Anja Hamilton, director of human resources at enterprise cloud computing company Nutanix, said her team used energy checks at the start of the team’s first strategic planning meeting. “As everyone shared what was draining their energy, we could feel the virtual room becoming lighter – probably because people were relieved to have been able to share with the team what was going on with them,” he said. she declared. “The energy recording was a powerful reminder that we are all human beings first, something that easily goes unnoticed in our virtual world. This influenced our interactions for the remainder of our strategic planning meeting and beyond. We now have the context to collaborate effectively.

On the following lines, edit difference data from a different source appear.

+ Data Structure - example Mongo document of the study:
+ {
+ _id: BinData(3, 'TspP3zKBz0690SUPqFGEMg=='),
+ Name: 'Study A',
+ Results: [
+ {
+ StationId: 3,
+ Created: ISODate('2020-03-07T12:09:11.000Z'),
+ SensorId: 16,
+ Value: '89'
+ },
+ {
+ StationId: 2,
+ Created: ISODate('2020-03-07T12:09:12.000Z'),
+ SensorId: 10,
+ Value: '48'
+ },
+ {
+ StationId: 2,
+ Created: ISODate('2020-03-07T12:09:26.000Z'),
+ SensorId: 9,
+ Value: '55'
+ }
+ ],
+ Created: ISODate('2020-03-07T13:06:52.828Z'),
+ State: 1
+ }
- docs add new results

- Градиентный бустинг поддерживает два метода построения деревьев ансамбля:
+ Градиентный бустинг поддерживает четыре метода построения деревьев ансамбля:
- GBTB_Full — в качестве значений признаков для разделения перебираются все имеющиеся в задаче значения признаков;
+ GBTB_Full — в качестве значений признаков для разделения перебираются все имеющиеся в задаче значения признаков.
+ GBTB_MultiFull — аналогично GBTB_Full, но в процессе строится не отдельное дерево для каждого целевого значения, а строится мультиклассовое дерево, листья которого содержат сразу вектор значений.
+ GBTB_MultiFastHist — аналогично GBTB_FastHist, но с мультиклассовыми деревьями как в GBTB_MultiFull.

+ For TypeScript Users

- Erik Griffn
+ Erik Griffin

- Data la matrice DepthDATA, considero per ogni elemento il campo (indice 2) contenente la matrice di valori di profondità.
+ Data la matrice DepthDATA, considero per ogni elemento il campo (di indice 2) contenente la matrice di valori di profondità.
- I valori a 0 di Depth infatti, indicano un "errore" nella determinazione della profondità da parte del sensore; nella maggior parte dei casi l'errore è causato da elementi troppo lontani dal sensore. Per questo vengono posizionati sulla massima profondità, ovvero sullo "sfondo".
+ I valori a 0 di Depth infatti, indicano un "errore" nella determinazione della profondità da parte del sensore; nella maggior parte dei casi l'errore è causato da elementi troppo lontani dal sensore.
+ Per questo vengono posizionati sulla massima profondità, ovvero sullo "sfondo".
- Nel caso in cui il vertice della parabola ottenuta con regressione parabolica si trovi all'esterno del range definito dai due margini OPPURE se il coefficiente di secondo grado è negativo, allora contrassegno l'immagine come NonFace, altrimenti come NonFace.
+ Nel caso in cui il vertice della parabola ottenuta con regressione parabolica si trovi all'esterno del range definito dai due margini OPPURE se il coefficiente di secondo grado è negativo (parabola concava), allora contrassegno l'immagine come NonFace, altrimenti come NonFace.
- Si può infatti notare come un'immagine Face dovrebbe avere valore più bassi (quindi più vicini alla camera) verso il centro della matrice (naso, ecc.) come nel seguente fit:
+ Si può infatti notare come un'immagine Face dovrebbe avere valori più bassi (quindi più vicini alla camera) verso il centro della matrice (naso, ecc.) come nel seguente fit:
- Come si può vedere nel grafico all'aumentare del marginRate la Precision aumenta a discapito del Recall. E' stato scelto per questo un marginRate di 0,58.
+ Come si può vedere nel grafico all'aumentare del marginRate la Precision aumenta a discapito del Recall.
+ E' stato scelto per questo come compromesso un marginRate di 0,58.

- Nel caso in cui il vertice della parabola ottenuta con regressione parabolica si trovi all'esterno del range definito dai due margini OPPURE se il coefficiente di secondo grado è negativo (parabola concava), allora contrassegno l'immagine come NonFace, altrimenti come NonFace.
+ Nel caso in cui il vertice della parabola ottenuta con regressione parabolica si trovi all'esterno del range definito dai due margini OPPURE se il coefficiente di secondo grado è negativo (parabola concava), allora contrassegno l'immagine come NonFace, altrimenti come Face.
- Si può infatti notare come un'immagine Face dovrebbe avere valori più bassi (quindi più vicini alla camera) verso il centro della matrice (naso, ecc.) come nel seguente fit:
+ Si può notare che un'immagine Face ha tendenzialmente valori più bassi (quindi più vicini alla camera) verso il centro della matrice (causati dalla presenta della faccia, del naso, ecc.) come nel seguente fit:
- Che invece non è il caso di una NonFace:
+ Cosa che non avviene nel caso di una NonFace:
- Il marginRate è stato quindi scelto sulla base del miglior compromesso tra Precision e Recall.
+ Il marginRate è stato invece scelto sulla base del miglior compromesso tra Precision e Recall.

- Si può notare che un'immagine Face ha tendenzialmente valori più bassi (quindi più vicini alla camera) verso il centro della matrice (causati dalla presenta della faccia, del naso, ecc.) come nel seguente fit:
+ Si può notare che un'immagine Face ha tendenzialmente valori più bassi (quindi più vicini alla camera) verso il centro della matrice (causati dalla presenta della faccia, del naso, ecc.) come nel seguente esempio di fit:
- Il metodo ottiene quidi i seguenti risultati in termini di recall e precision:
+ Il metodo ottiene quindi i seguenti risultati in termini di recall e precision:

“It was amazing how a quick energy check-up (done virtually) could set the tone for trust within the team,” added Deep Mahajan, Senior Director and Head of People and Culture Development at Nutanix. . “We could identify commonalities and appreciate our different experiences.”

Our research, which is explored in depth in our new book Being competitive in the new world of work, revealed that the way we perform teamwork contributes more to resilience than external stressors. In resilient teams, individuals feel responsible for energizing each other. This stands in stark contrast to teams that struggle with frustrating ways of working and fractured relationships. As we enter the third year of pandemic uncertainty, adopting these three simple practices will help managers build more resilient and re-energized teams.